Rita Ledbetter, a CNM at Medical Arts Associates in Moline, Illinois, has also struggled with collaborative agreements across her 24 years: “For me, we’re at the mercy of our collaborative physician.” Even if a CNM establishes a collaborative agreement, paying for labor and delivery may still be an issue. Reimbursement rates from Medicaid are low, and payments are often made late. Ledbetter says that when reimbursement rates for maternal health care decreased in 2015, her practice, which she describes as “two-thirds indigent, one-third yuppie,” decided not to take those low-income clients any longer. “There was a whole cohort of women without care. For me, what that meant, I refused to stop seeing very high-risk patients. I was truly worried that I could get fired, because ethically I could not do what my place of business was requiring. They [Medical Arts] worried about running a business. I was worried about dumping patients,” says Ledbetter. And “dumping patients” meant moms and babies would probably go without care.

Kristin Richman, a California-based CNM, also struggles with reimbursement rates: “Medicaid doesn’t cover out-of-hospital midwives [in California], and midwives have difficulty opening private practices due to onerous regulations.” Medicaid and the Children’s Health Insurance Program pay for nearly half of all births in the U.S., excluding many individuals from using practitioners like Richman in a state that needs them the most. California anticipates a primary care shortage by 2030.
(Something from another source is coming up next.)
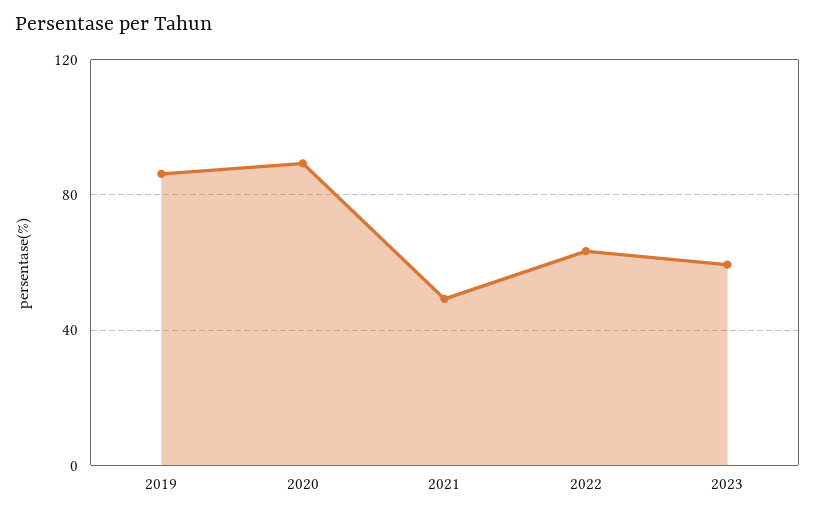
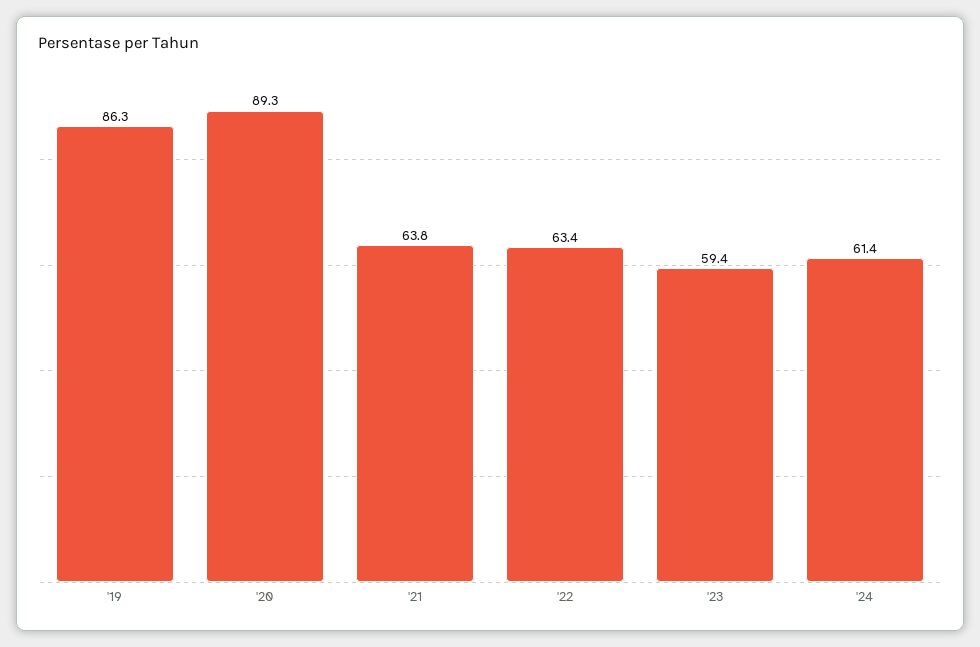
2021: 50 -> 63.8
'24: none -> 61.4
But it doesn’t have to be that way. Mairi Breen Rothman has been in practice along the Washington-Maryland border since 1996. Because Maryland’s laws were much more burdensome than the district’s, when she opened her own practice—M.A.M.A.S. Inc.—in 2007, she started in D.C. Thanks to the efforts of nurses like Rothman, in 2014, Maryland began allowing certified nurse midwives to practice with just evidence of their education and a license. The result? “We’ve attended over 600 babies, have a 5½ percent cesarean rate, and an 8 percent transfer rate.” Translation: lots of healthy babies born with less expensive, less risky procedures.

Rothman contends that if she or other CNMs were able to take patients covered by Medicaid, they could help reduce the risk and cost of maternity care by providing the services they do—like important ongoing health monitoring—instead of the ones hospitals opt for, like costly C-sections. “We would like to offer our services to women on Medicaid, but Medicaid currently requires a prohibitive amount of liability insurance that we really don’t need since we are not part of an institution. If we were able to serve Medicaid clients, we estimate that we would be able to save the state of Maryland quite a bit of money.”

If midwives had the ability to work to the full extent of their training, their practice would expand access, reduce cost to maternal health care, and provide meaningful job opportunities in the fastest-growing sector of the economy, care work. But making those changes won’t be easy, largely because the status quo is maintained by powerful organizations like the American Medical Association. Though the gender breakdowns of the professions have changed, the elevation of historically masculine jobs like doctors and a devaluation of feminine jobs such as nursing may still be swaying policy toward barriers that are actively hurting care. Polls show that nurses are the most trusted of any profession. Perhaps it’s time for policymakers to translate that respect into higher wages and independence.

*Correction Nov. 6, 2017: This post originally misstated that Peiyin Hung’s study on access to obstetric services covered results found between 2000 and 2014. It was from between 2004 and 2014.